Summary: | Background: The sensitivity and specificity of bone
scintigraphy and thoraco-abdominopelvic CT scans traditionally used for the
staging of prostate cancer don’t meet clinical requirements. In 2020
18F-JK-PSMA-7 positron emission tomography-computed tomography (PET-CT) became available in our country for routine clinical diagnostics.
Methods: As part of our self-assessment, we
retrospectively analysed the results of 24 PSMA PET-CTs realised for our patients
up to 31 December 2020.
Results: The indication of the examination was biochemical recurrence
after radical prostatectomy (prostate specific antigen (PSA) >0.2 ng/mL) for 16
patients and primary staging (PSA range: 5.2–70 ng/mL) for 8 patients.

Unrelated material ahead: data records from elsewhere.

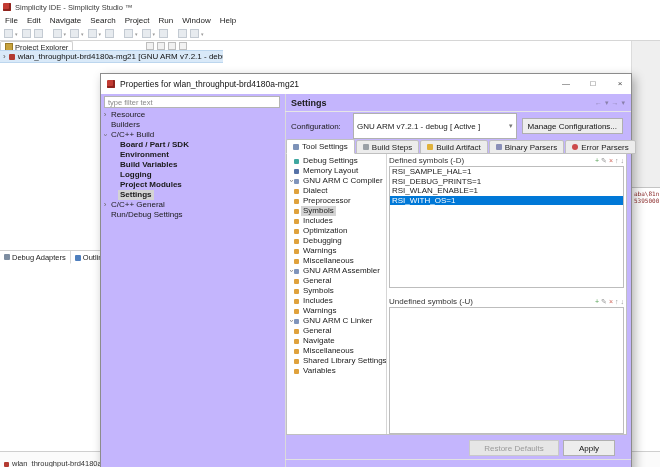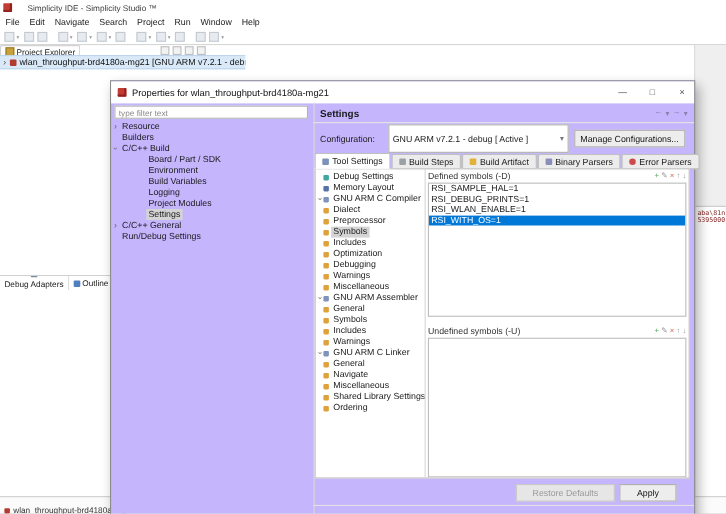--- a/index.html
+++ b/index.html
@@ -7,7 +7,7 @@
     font-family:"Liberation Sans","DejaVu Sans",sans-serif;font-size:8px;color:#1a1a1a;}
 
   
-  .titlebar{position:absolute;top:0;left:0;right:0;height:14px;display:flex;align-items:center;padding-left:3px;gap:14px;}
+  .titlebar{position:absolute;top:0;left:0;right:0;height:14px;display:flex;align-items:center;padding-left:3px;gap:4px;}
   .app-logo{width:8px;height:8px;background:#c23b33;border-radius:1px;flex:0 0 auto;
     box-shadow:inset -2px -2px 0 #8f231d;}
   .titlebar .t{font-size:7.5px;color:#3c3c3c;}

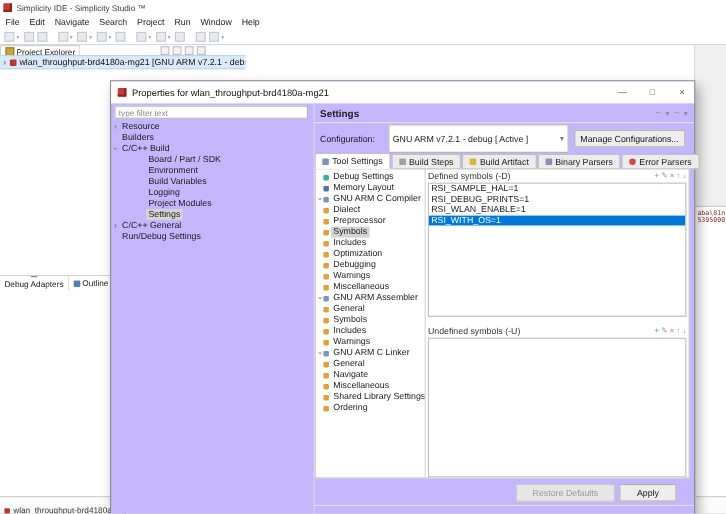--- a/index.html
+++ b/index.html
@@ -58,7 +58,7 @@
   .nav-item{height:10px;line-height:10px;white-space:nowrap;display:flex;align-items:center;}
   .nav-item .exp{width:8px;text-align:center;color:#666;font-size:8px;flex:0 0 auto;}
   .nav-item .sp{width:8px;flex:0 0 auto;}
-  .nav-item.lvl1{padding-left:24px;}
+  .nav-item.lvl1{padding-left:9px;font-weight:bold;}
   .nav-item .lbl{padding:0 2px;}
   .nav-item .lbl.selected{background:#d4d4d4;}
   .exp.rot{transform:rotate(90deg);}

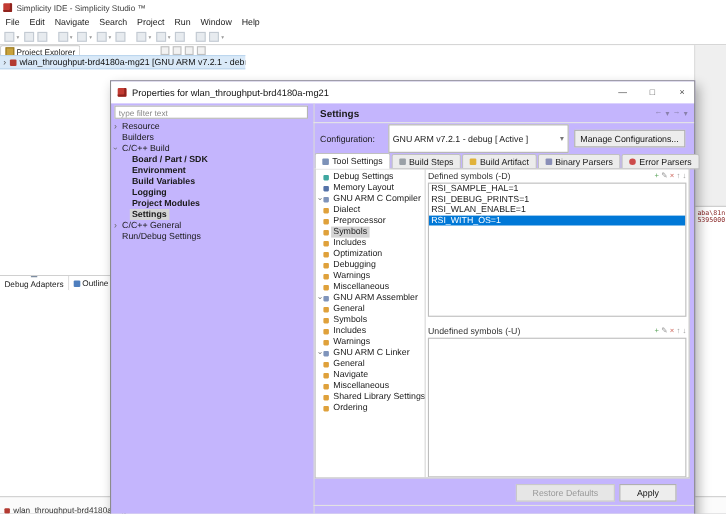--- a/index.html
+++ b/index.html
@@ -32,7 +32,7 @@
 
   .lower-tabs{position:absolute;top:250px;left:0;width:200px;height:13px;border-top:1px solid #d0d0d0;display:flex;}
   .lt-tab{display:flex;align-items:center;gap:2px;padding:0 4px;font-size:7.5px;color:#222;border-right:1px solid #d8d8d8;background:#fff;}
-  .lt-tab.active{border-bottom:1px solid #fff;font-weight:normal;flex-direction:column;}
+  .lt-tab.active{border-bottom:1px solid #fff;font-weight:normal;}
   .lt-icon{width:6px;height:6px;border-radius:1px;}
   .lt-icon.da{background:#7d8da1;}
   .lt-icon.ol{background:#4f7fbe;}

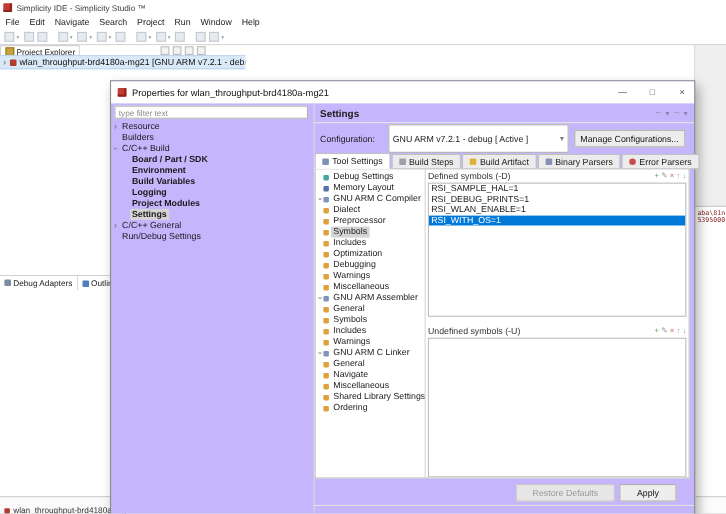--- a/index.html
+++ b/index.html
@@ -405,7 +405,7 @@
             </div>
           <div class="tt-row lvl1">
               <span class="ticon t-amber"></span>
-              <span class="lbl">Ordering</span>
+              <span class="lbl">Variables</span>
             </div>
         </div>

Biochemical recurrence was related to local relapse in 2 cases, regional lymph
node involvement in 5 cases, oligo- and multi-metastatic spread in 1 and 3 cases
respectively. 5 patients had no detectable lesion. Patients with PSA <1 ng/mL
showed no extrapelvic enhancement. At primary staging 3 patients presented
distant metastases. There was no correlation between PSA level and disease
extent. In total PSMA PET-CT results changed the treatment strategy for 7
patients.
Conclusions: 18F-JK-PSMA-7 PET-CT is a useful diagnostic tool. The
examination can lead to change the treatment decision at primary staging as well
as at biochemical recurrence. The results of this pilot study may support the
strategy that patients with biochemical recurrence following radical
prostatectomy receive salvage radiotherapy to the prostate bed and the pelvic
lymphatic regions without any imaging examination when PSA <1 ng/mL.